*** Opening of Stored data ***
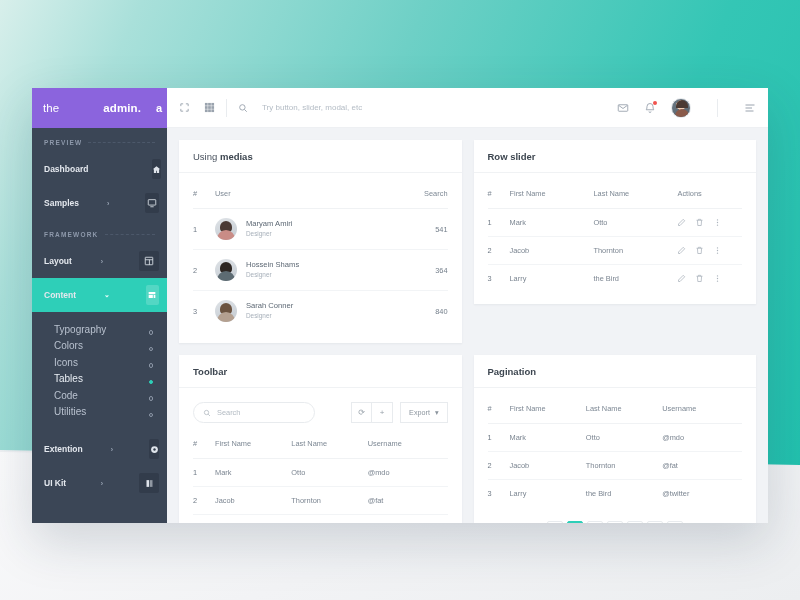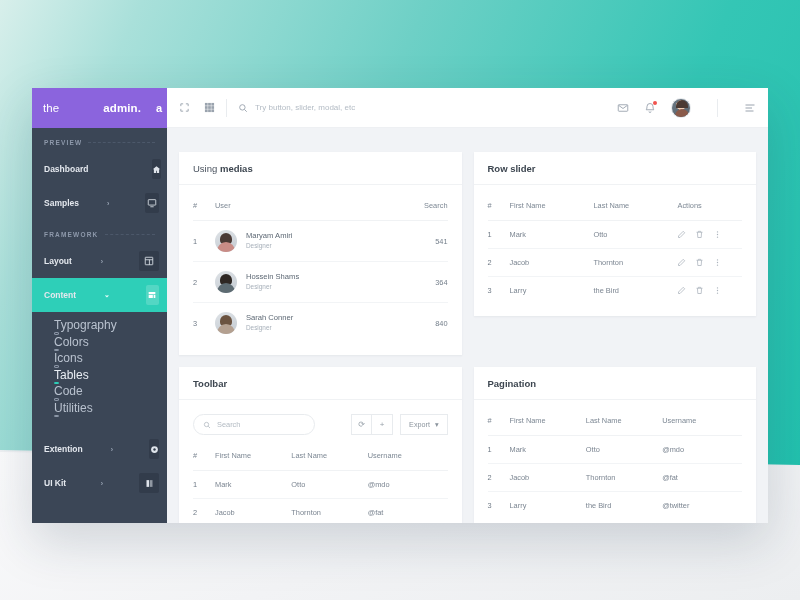--- a/index.html
+++ b/index.html
@@ -88,7 +88,7 @@
   }
   .tb-icon { color: #9aa3ae; display: flex; align-items: center; justify-content: center; }
   .tb-sep { width: 1px; height: 18px; background: #e9ecef; margin: 0 11px; }
-  .tb-search { display: flex; align-items: center; gap: 7px; flex: 1; }
+  .tb-search { display: flex; align-items: center; gap: 14px; flex: 1; }
   .tb-search input {
     border: none; outline: none; font-size: 8px; color: #9aa3ae; width: 100%;
     font-family: "Liberation Sans", sans-serif; background: transparent;

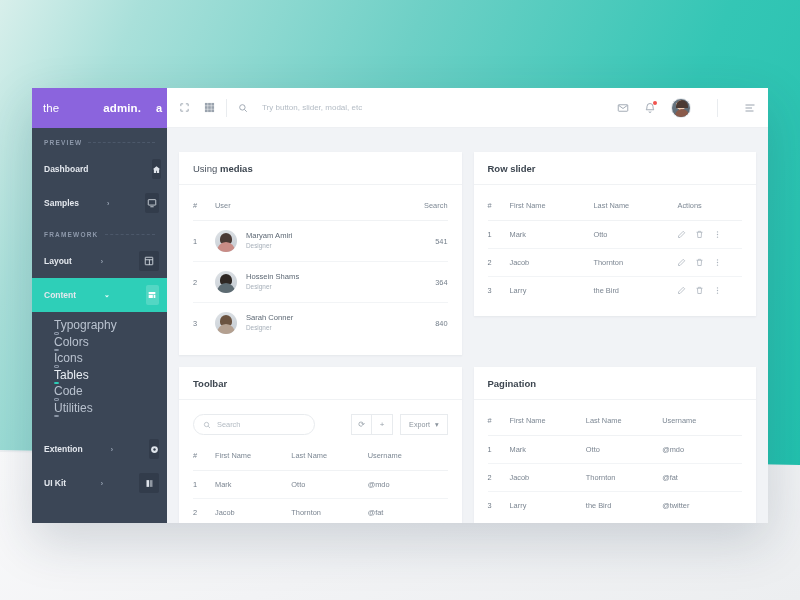--- a/index.html
+++ b/index.html
@@ -116,7 +116,7 @@
   }
 
   
-  .content { flex: 1; padding: 12px; display: grid; grid-template-columns: 1fr 1fr; gap: 12px; align-content: start; margin-top: 12px; }
+  .content { flex: 1; padding: 12px; display: grid; grid-template-columns: 1fr 1fr; gap: 12px; align-content: start; }
   .card { background: #fff; box-shadow: 0 1px 2px rgba(30,50,70,.06); align-self: start; }
   .card-head {
     padding: 11px 14px 10px 14px; border-bottom: 1px solid #f0f2f4;

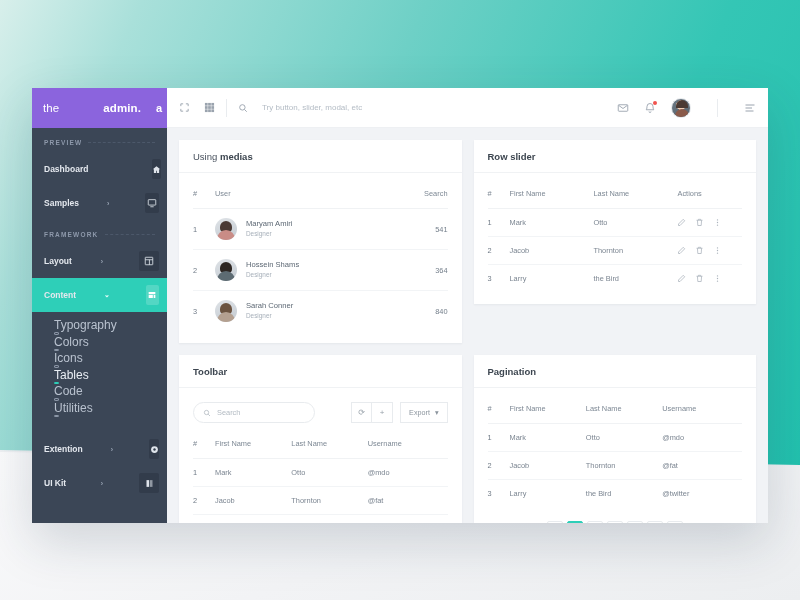--- a/index.html
+++ b/index.html
@@ -69,8 +69,8 @@
 
   .sb-sub { background: #3b4656; padding: 6px 0 8px 0; }
   .sb-sub-item {
-    display: flex; align-items: flex-start; height: 16.5px; padding: 0 14px 0 22px;
-    color: #b9c2cf; font-size: 12px; flex-direction: column;
+    display: flex; align-items: flex-end; height: 16.5px; padding: 0 14px 0 22px;
+    color: #b9c2cf; font-size: 10px;
   }
   .sb-sub-item .lbl { flex: 1; }
   .dot-o { width: 4.5px; height: 4.5px; border-radius: 50%; border: 1px solid #8d98a8; }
*** Close of Stored data ***
Exercise prompt
Leave the images aside and transcribe all entries exactly.

Result of this exercise
--- a/index.html
+++ b/index.html
@@ -88,7 +88,7 @@
   }
   .tb-icon { color: #9aa3ae; display: flex; align-items: center; justify-content: center; }
   .tb-sep { width: 1px; height: 18px; background: #e9ecef; margin: 0 11px; }
-  .tb-search { display: flex; align-items: center; gap: 7px; flex: 1; }
+  .tb-search { display: flex; align-items: center; gap: 14px; flex: 1; }
   .tb-search input {
     border: none; outline: none; font-size: 8px; color: #9aa3ae; width: 100%;
     font-family: "Liberation Sans", sans-serif; background: transparent;

--- a/index.html
+++ b/index.html
@@ -116,7 +116,7 @@
   }
 
   
-  .content { flex: 1; padding: 12px; display: grid; grid-template-columns: 1fr 1fr; gap: 12px; align-content: start; margin-top: 12px; }
+  .content { flex: 1; padding: 12px; display: grid; grid-template-columns: 1fr 1fr; gap: 12px; align-content: start; }
   .card { background: #fff; box-shadow: 0 1px 2px rgba(30,50,70,.06); align-self: start; }
   .card-head {
     padding: 11px 14px 10px 14px; border-bottom: 1px solid #f0f2f4;

--- a/index.html
+++ b/index.html
@@ -69,8 +69,8 @@
 
   .sb-sub { background: #3b4656; padding: 6px 0 8px 0; }
   .sb-sub-item {
-    display: flex; align-items: flex-start; height: 16.5px; padding: 0 14px 0 22px;
-    color: #b9c2cf; font-size: 12px; flex-direction: column;
+    display: flex; align-items: flex-end; height: 16.5px; padding: 0 14px 0 22px;
+    color: #b9c2cf; font-size: 10px;
   }
   .sb-sub-item .lbl { flex: 1; }
   .dot-o { width: 4.5px; height: 4.5px; border-radius: 50%; border: 1px solid #8d98a8; }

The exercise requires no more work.